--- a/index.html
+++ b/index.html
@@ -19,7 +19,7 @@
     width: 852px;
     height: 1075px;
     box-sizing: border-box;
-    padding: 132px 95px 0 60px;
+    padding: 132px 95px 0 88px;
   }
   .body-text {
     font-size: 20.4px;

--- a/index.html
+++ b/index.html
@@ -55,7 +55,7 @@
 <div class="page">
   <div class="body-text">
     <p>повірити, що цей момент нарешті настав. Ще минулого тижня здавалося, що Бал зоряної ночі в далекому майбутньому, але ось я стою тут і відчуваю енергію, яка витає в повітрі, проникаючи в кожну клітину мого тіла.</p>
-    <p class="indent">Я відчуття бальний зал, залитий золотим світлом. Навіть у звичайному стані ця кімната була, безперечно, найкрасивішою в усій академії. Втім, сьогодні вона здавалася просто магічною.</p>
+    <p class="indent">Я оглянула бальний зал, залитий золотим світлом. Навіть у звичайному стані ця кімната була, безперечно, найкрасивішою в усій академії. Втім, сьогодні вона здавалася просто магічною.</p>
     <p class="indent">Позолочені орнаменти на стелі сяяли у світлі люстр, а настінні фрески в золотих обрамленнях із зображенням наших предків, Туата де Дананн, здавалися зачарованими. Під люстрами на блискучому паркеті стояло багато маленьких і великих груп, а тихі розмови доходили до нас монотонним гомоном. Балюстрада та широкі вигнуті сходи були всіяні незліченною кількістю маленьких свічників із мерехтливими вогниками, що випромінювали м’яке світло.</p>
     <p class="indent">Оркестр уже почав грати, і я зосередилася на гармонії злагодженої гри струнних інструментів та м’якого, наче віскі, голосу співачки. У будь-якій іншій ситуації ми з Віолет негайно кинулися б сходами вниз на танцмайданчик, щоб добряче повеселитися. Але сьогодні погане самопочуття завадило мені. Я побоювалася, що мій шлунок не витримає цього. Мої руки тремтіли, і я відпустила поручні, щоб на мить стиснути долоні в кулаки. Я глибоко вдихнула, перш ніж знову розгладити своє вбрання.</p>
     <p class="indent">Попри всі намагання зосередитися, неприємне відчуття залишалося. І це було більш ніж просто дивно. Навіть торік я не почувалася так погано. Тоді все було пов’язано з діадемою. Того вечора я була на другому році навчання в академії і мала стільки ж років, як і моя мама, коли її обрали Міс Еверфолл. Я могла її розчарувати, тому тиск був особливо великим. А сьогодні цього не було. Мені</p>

■ **BRIEF**
From the entries above, give again exactly the lines running from the line with "<p>повірити, що цей" to the line with "випромінювали м’яке світло.</p>"; include both of those lines.

■ **TASK RESULT**
     <p>повірити, що цей момент нарешті настав. Ще минулого тижня здавалося, що Бал зоряної ночі в далекому майбутньому, але ось я стою тут і відчуваю енергію, яка витає в повітрі, проникаючи в кожну клітину мого тіла.</p>
-    <p class="indent">Я відчуття бальний зал, залитий золотим світлом. Навіть у звичайному стані ця кімната була, безперечно, найкрасивішою в усій академії. Втім, сьогодні вона здавалася просто магічною.</p>
+    <p class="indent">Я оглянула бальний зал, залитий золотим світлом. Навіть у звичайному стані ця кімната була, безперечно, найкрасивішою в усій академії. Втім, сьогодні вона здавалася просто магічною.</p>
     <p class="indent">Позолочені орнаменти на стелі сяяли у світлі люстр, а настінні фрески в золотих обрамленнях із зображенням наших предків, Туата де Дананн, здавалися зачарованими. Під люстрами на блискучому паркеті стояло багато маленьких і великих груп, а тихі розмови доходили до нас монотонним гомоном. Балюстрада та широкі вигнуті сходи були всіяні незліченною кількістю маленьких свічників із мерехтливими вогниками, що випромінювали м’яке світло.</p>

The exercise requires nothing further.